We are dedicated to developing our community, from empowering women and young people, training and educating people, and giving people loans to help them finance themselves and lift them out of poverty.
Microfinance & Business Training
The need for money forces people to infringe and misuse natural environments and cause severe environmental degradation.
Zeze community, especially youth and women, lacked business knowledge and skills, starting capital and supervisions. Knowing these faults in the community, Mboni ya Vijana established microfinance scheme which trains women and youth to help them develop various skills aiming at building them to produce goods that will support income generation and livelihoods.
The microfinance scheme also teaches women and youth about the businesses and environmental linkage. It encourages all the beneficiaries to plant trees and more sustainable environmental practices.
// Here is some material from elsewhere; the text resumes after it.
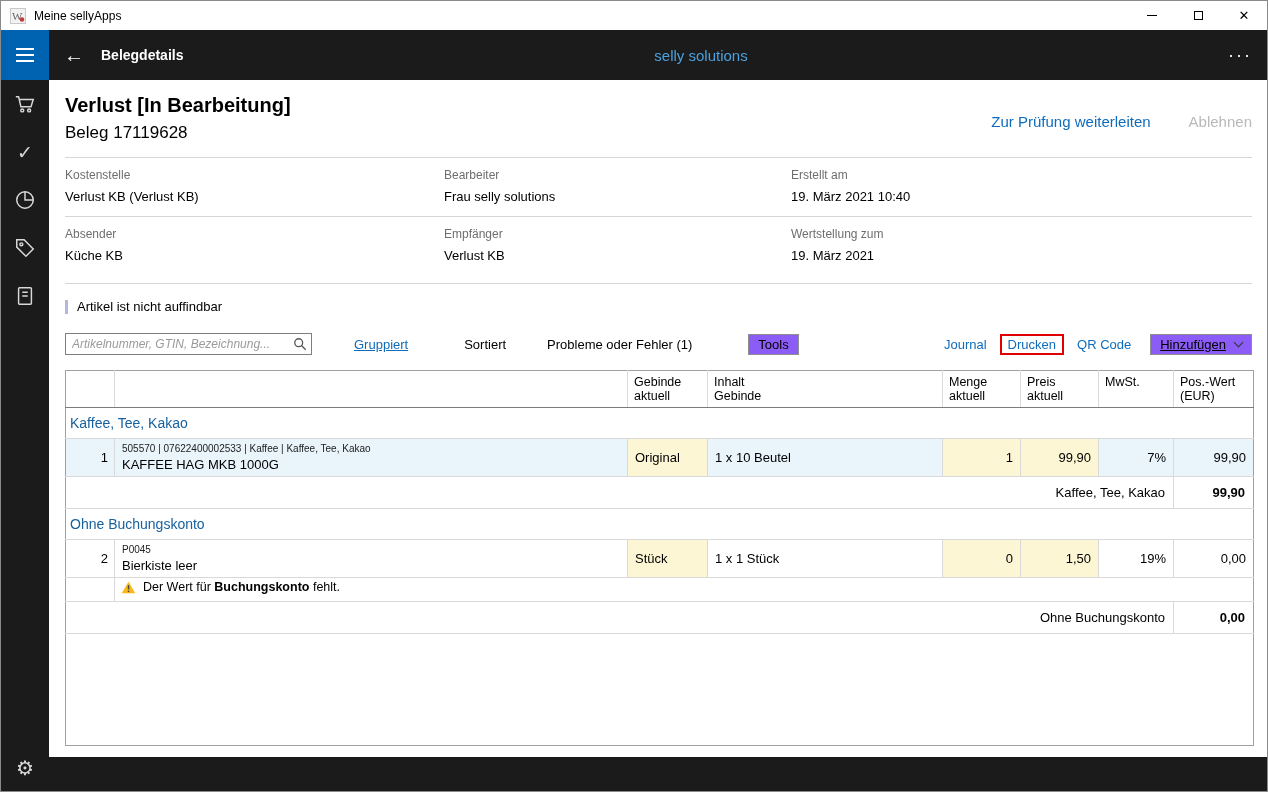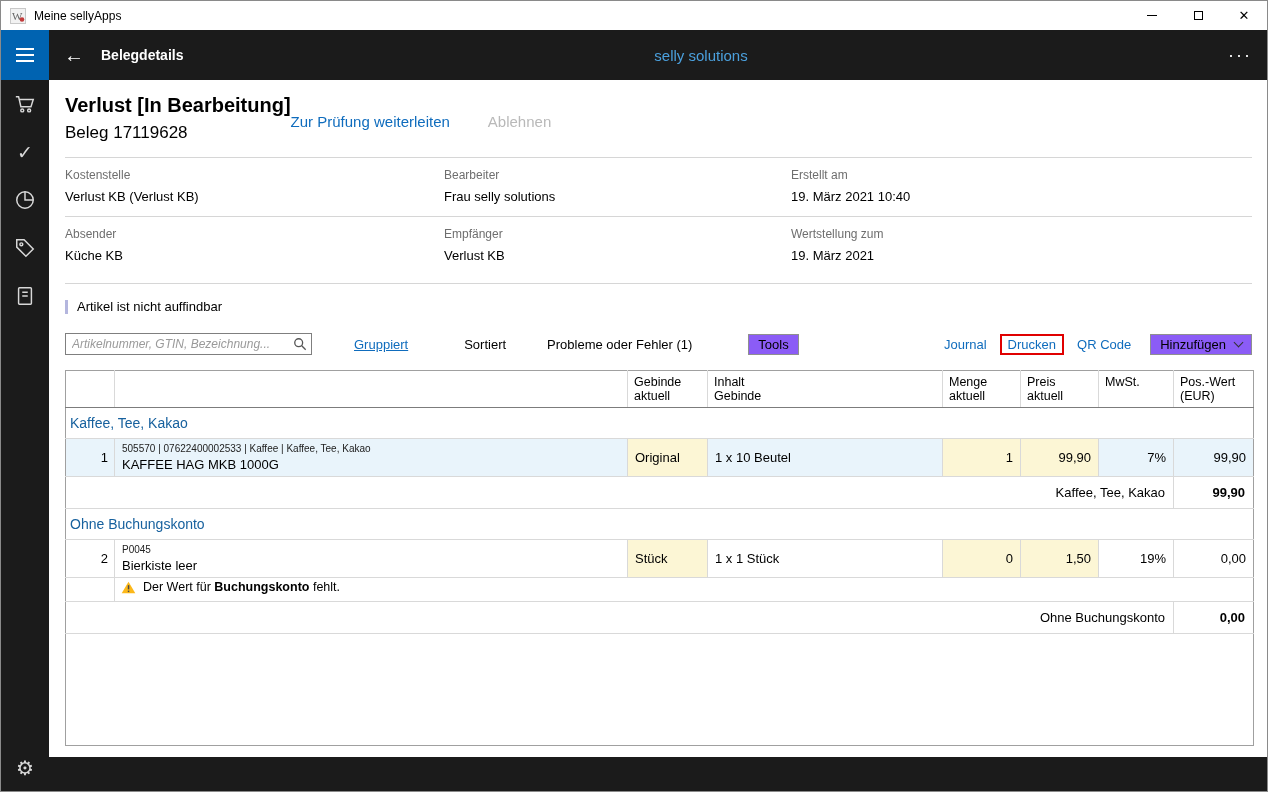"Verlust [In Bearbeitung]" .doc-head { justify-content: flex-start -> space-between }
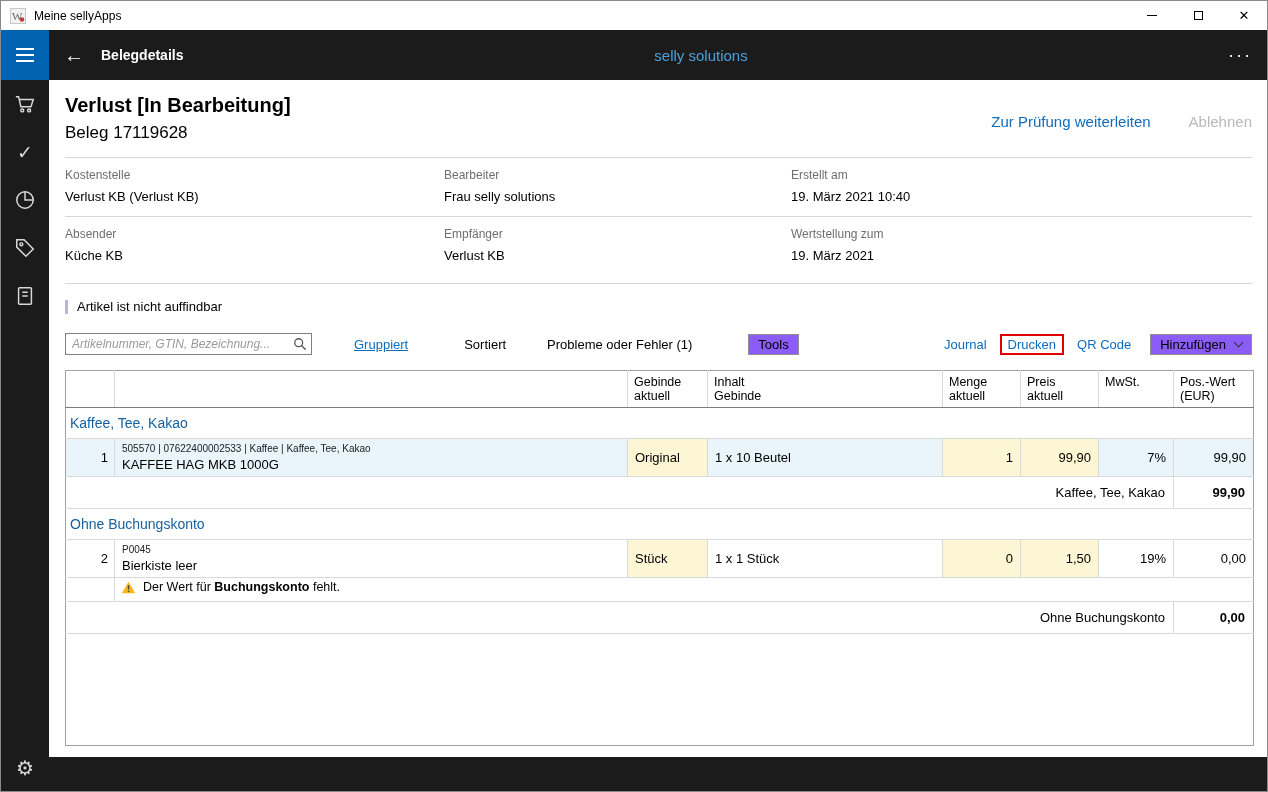"Hinzufügen" .add-btn { text-decoration: none -> underline }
Since the start of this scheme in late 2015 to date, it has reached and benefited over 1400 direct beneficiaries who have the families. These beneficiaries are good ambassadors to other people in the community about good ways of generating income without causing adverse impacts on the environments.
We believe in fighting inequality, and we know that by empowering women we are also empowering the community.
Just one of the ways we empower our women and girls is through getting access to water. With it often being the women and girls duty to collect water for the household, if there is a lack of access to water in the community, this can affect their lives greatly. They may have to walk up to 5 kilometres a day to collect their drinking water from the closest dirty stream – that’s hours every day that could be spent studying in school, or earning a decent income.
We also train women and provide microfinance loans to help them increase their income generation. Our microfinance loans can help women start their own businesses – as a result women have been able to take their young children to the doctors and buy medicine, pay for their elder children to study and train in a vocation that will lead to work, and importantly, help the women grow in confidence.
Originally there was some resistance from some men in the village, concerned that women getting loans would be a threat to their authority. Now the same men ask Benedicto when their wives can get a loan.
It has been amazing to see a number of the women working closely with their husbands as partners in the business, whereas previously they worked much more separately. This appears to have had a positive effect on their relationships, which was confirmed by the women themselves. In the training women were told, “Don’t use your loan to exploit your husband, rather money should be a tool for strengthening the love in your family.” They seem to have taken this to heart!
Putting Zeze on the Map!
Zeze is a village of about 9000 people, but as recently as 2015 it did not appear on maps. On Google it is still blank, but on OpenStreetMap, thanks to the Crowd2Map Tanzania project which we have been an active part of since the beginning, every building and road is shown.
Crowd2Map is a crowdsourced mapping project putting rural Tanzania on the map. Since 2015, we have been adding schools, hospitals, roads, buildings and villages to OpenStreetMap, an open source map available to all, with the help of over 11,500 volunteers worldwide and 1600 on the ground in Tanzania.
With minimal budget and no staff we have so far added over 4.1 million buildings and trained community mappers in 26 areas of Tanzania. It helps community development in places like Zeze.
We have helped set up Youthmapper chapters in 7 different universities in Tanzania and given training to many different community groups.
The mapping is in two phases – firstly online volunteers trace roads and buildings from satellite images, then volunteers on the ground add names of villages, clinics, offices, churches, shops and other points of interest using a free smartphone app Maps.Me.
We have also trained many local people around Zeze to use maps for navigation, community development and planning, and will continue to do so!
We know that by training and educating the youth we are not only giving them opportunities for their future, but we’re also ensuring our environment will be protected too. In 2019 we held a youth camp which delivered technical and entrepreneurial skills to youth so the diversifications of strategies and ideas used by Mboni ya Vijana to ensure income and food security are spreading quickly and successfully.
Youth who participated learned, shared and enjoyed different skills including beekeeping and honey processing, learning skills such as resources and finances, rocks and ground water behaviour, borehole drilling, soap making.
The camp also involved making bricks to help Zeze Secondary School build a girls hostel, Sustainable Development Goals (SDGs), laws and environmental issues including adaptation to climate change.
The youth who participated in the camp were soon using their skills to make and sell products, and to help the community.